16 years ago, geneticists began to notice that Microsoft’s spreadsheet editor Excel was automatically renaming genes – most of the time, replacing them with dates. Since then, the scientific community has been asking The Redmond-based company to take care of Excel, but since nothing has been done, the Genetic Nomenclature Committee of the Human Genome Organization (acronym HUGO) has decided to change the names of the genes that the software insists on “fixing.”
The problem affects the name of certain genes, such as MARCH1 (acronym for Membrane Associated Ring-CH-Type Finger 1), whose name is converted by Excel to 1-Mar (March 1st). After entering the data, geneticists are thus required to review the worksheet row by row, column by column.
The problem also happens with Apache’s OpenOffice Calc but not in Google Sheets. Microsoft did not respond to a request from The Verge for comment.
In 2004, a group of scientists reported in a study that “data conversions [by Excel] affect at least 30 gene names; conversions of floating point types affect at least 2,000 if Riken identifiers are included. These conversions are irreversible; the original names of the genes cannot be recovered.”
Twelve years later, scientists at the Baker Institute for Heart and Diabetes again pointed to the problem: “A programmatic scan of leading genomics journals reveals that approximately one-fifth of papers with supplementary Excel gene lists contain erroneous gene name conversions.”
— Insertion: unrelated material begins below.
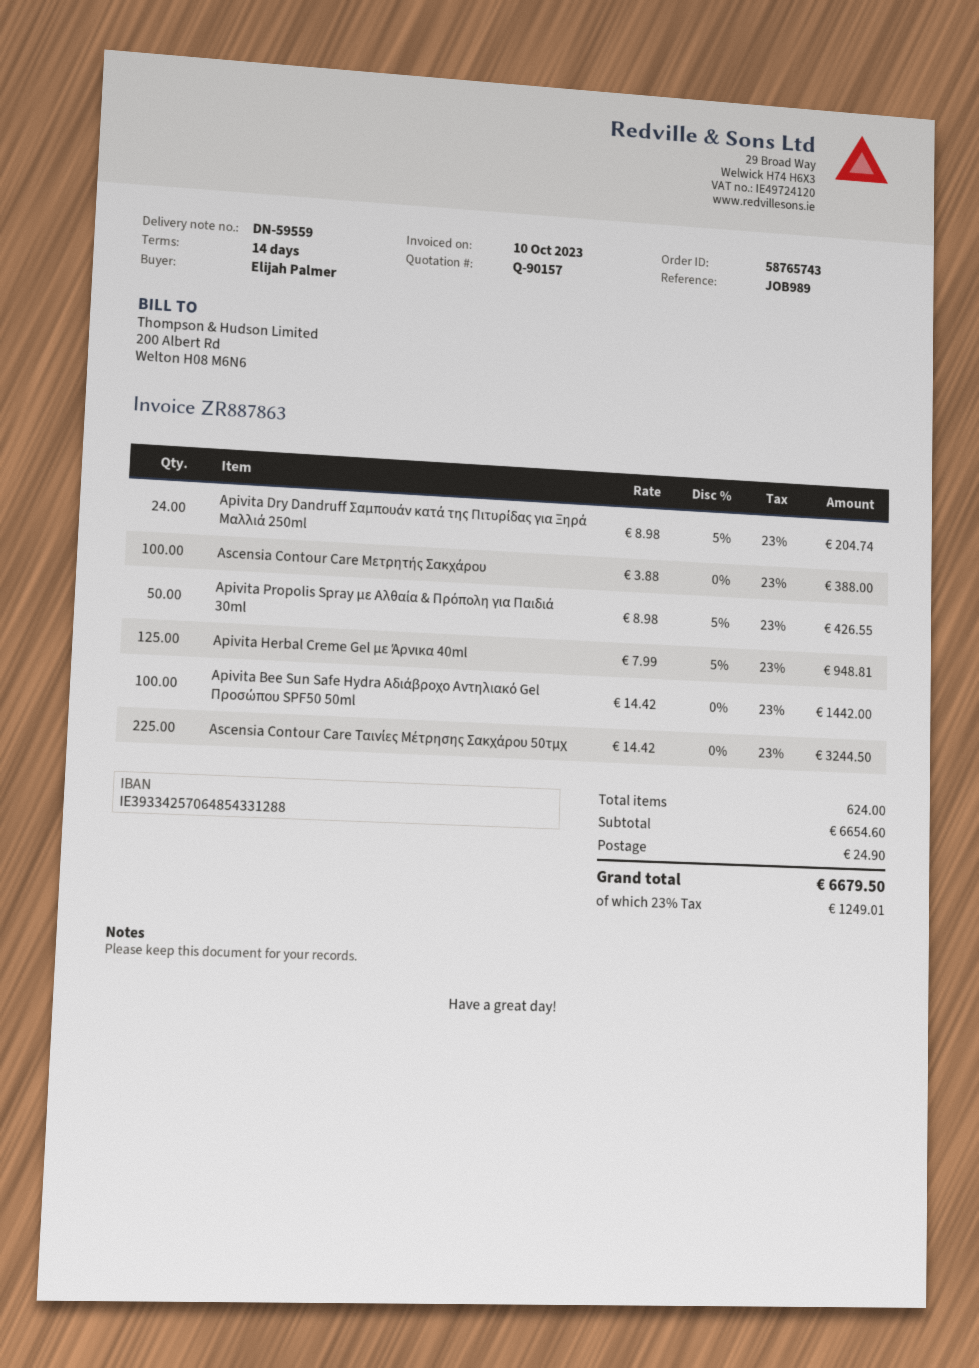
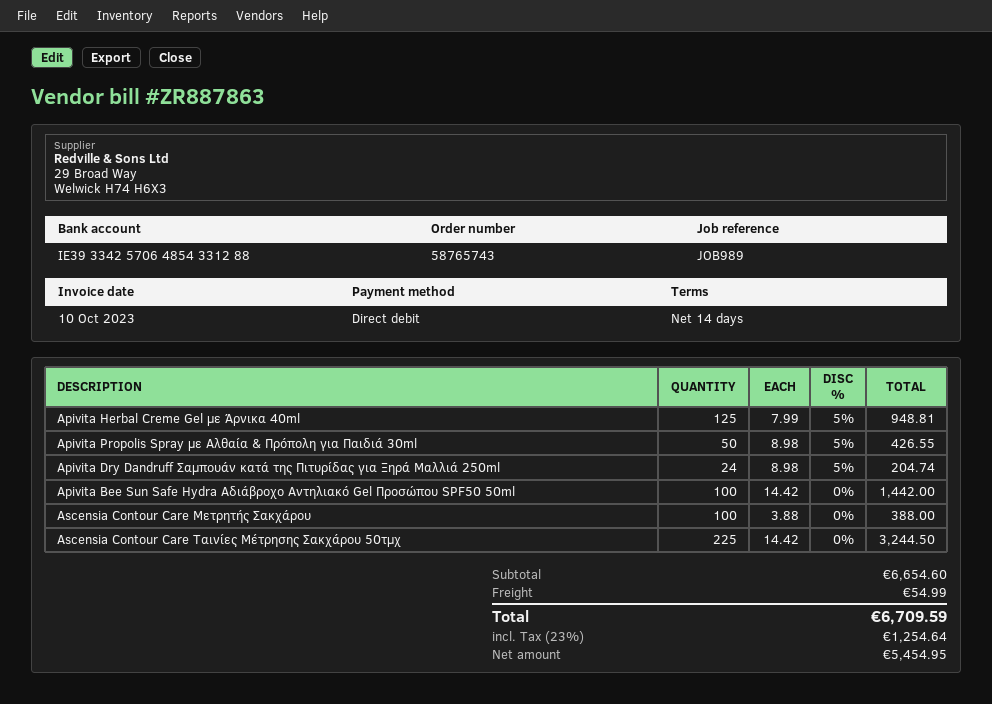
shipping: 24.90 -> 54.99
tax: 23% = 1249.01 -> 23% = 1254.64
total: 6679.50 -> 6709.59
On the left are errors per publication (the black bar indicates the average). On the right, the number of errors were identified per year. Source: Genome Biology/Reproduction
It should be noted that the problem does not only affect the work of geneticists: research published in the Journal of Organizational and End User Computing in 2009 indicated that 90% of the spreadsheets in use in companies contained errors due to the changes made by Excel in the data entered.